───── LISTED ENTRIES

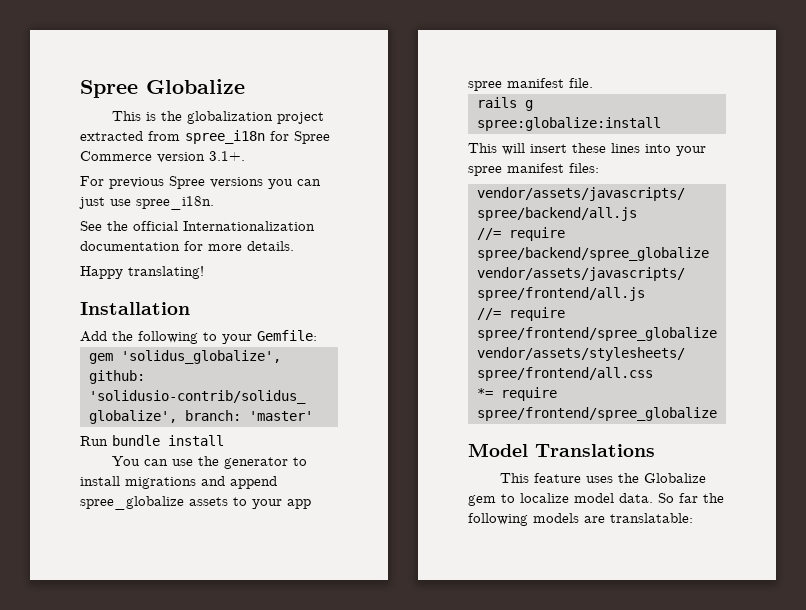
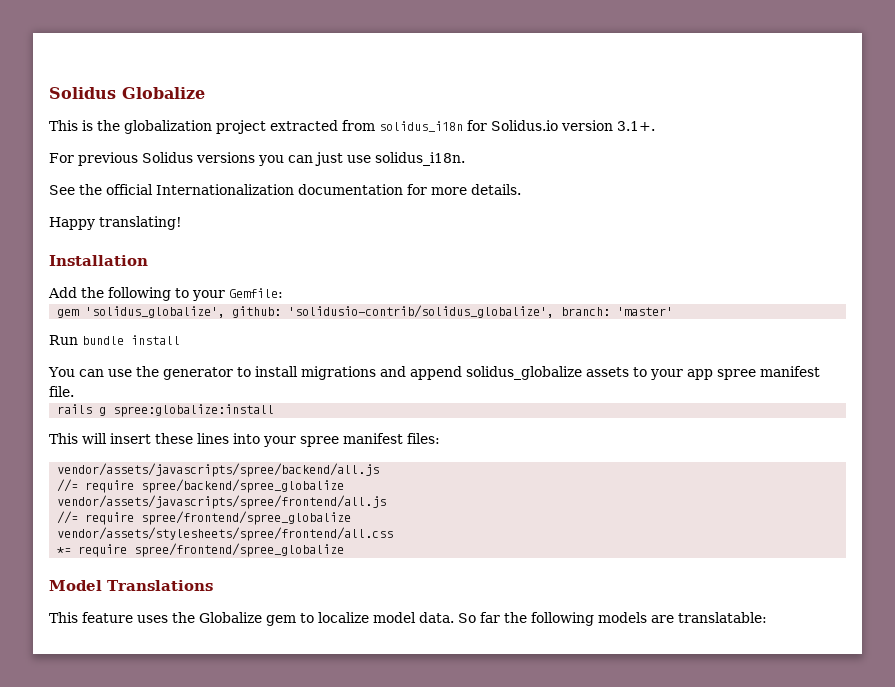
[80,80,138,98] Spree -> [49,87,116,99] Solidus
[185,130,330,144] [80,151,152,161] spree_i18n for Spree Commerce -> [379,120,558,132] solidus_i18n for Solidus.io
[169,176,205,189] Spree -> [142,152,193,163] Solidus
[136,196,214,210] spree_i18n. -> [375,152,465,166] solidus_i18n.
[80,496,184,510] spree_globalize -> [465,366,582,380] solidus_globalize

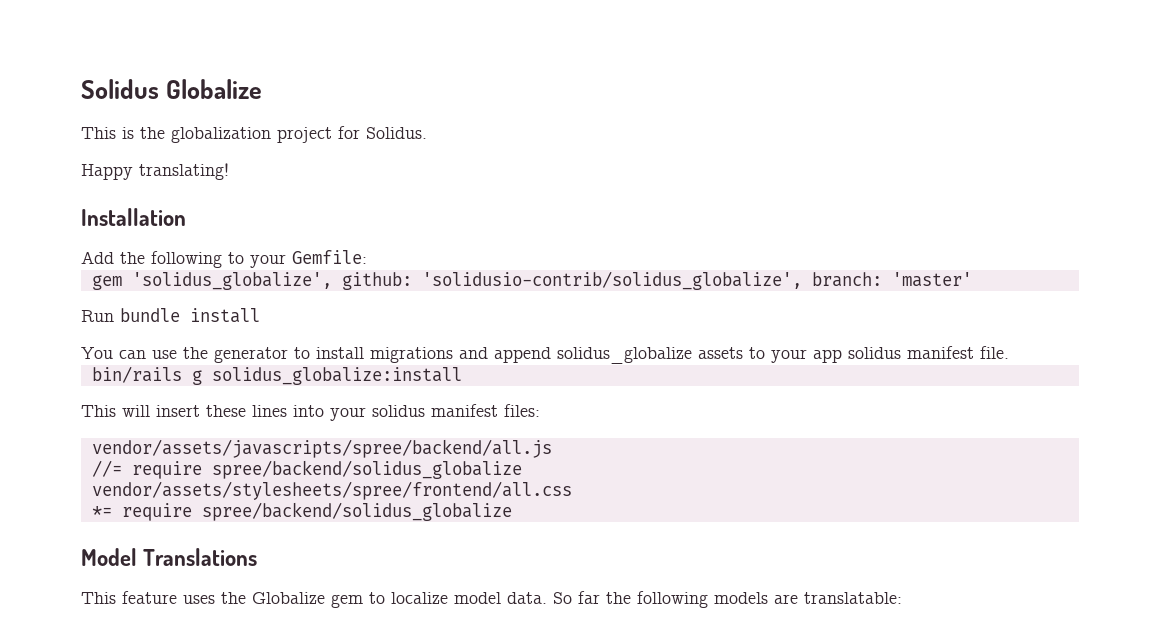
[270,120,655,132] [49,152,465,166] [49,184,521,195] extracted from solidus_i18n for Solidus.io version 3.1+. // For previous Solidus versions you can just use solidus_i18n. // See the official Internationalization documentation for more details. -> [338,126,427,139] for Solidus.
[716,369,756,380] spree -> [848,347,901,359] solidus
[57,404,275,417] rails g spree:globalize:install -> [91,366,462,385] bin/rails g solidus_globalize:install
[300,436,339,447] spree -> [372,405,425,417] solidus
[141,479,345,493] [57,495,387,509] [57,511,352,525] spree/backend/spree_globalize // vendor/assets/javascripts/spree/frontend/all.js // //= require spree/frontend/spree_globalize -> [211,460,522,479] spree/backend/solidus_globalize
[134,543,345,557] spree/frontend/spree_globalize -> [201,502,512,521] spree/backend/solidus_globalize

──────────

### EXERCISE DESCRIPTION
Leave out every line ahead of the one containing "[300,436,339,447] spree ->" and print the rest of the listing exactly.

### RESULT OF THE TASK
[300,436,339,447] spree -> [372,405,425,417] solidus
[141,479,345,493] [57,495,387,509] [57,511,352,525] spree/backend/spree_globalize // vendor/assets/javascripts/spree/frontend/all.js // //= require spree/frontend/spree_globalize -> [211,460,522,479] spree/backend/solidus_globalize
[134,543,345,557] spree/frontend/spree_globalize -> [201,502,512,521] spree/backend/solidus_globalize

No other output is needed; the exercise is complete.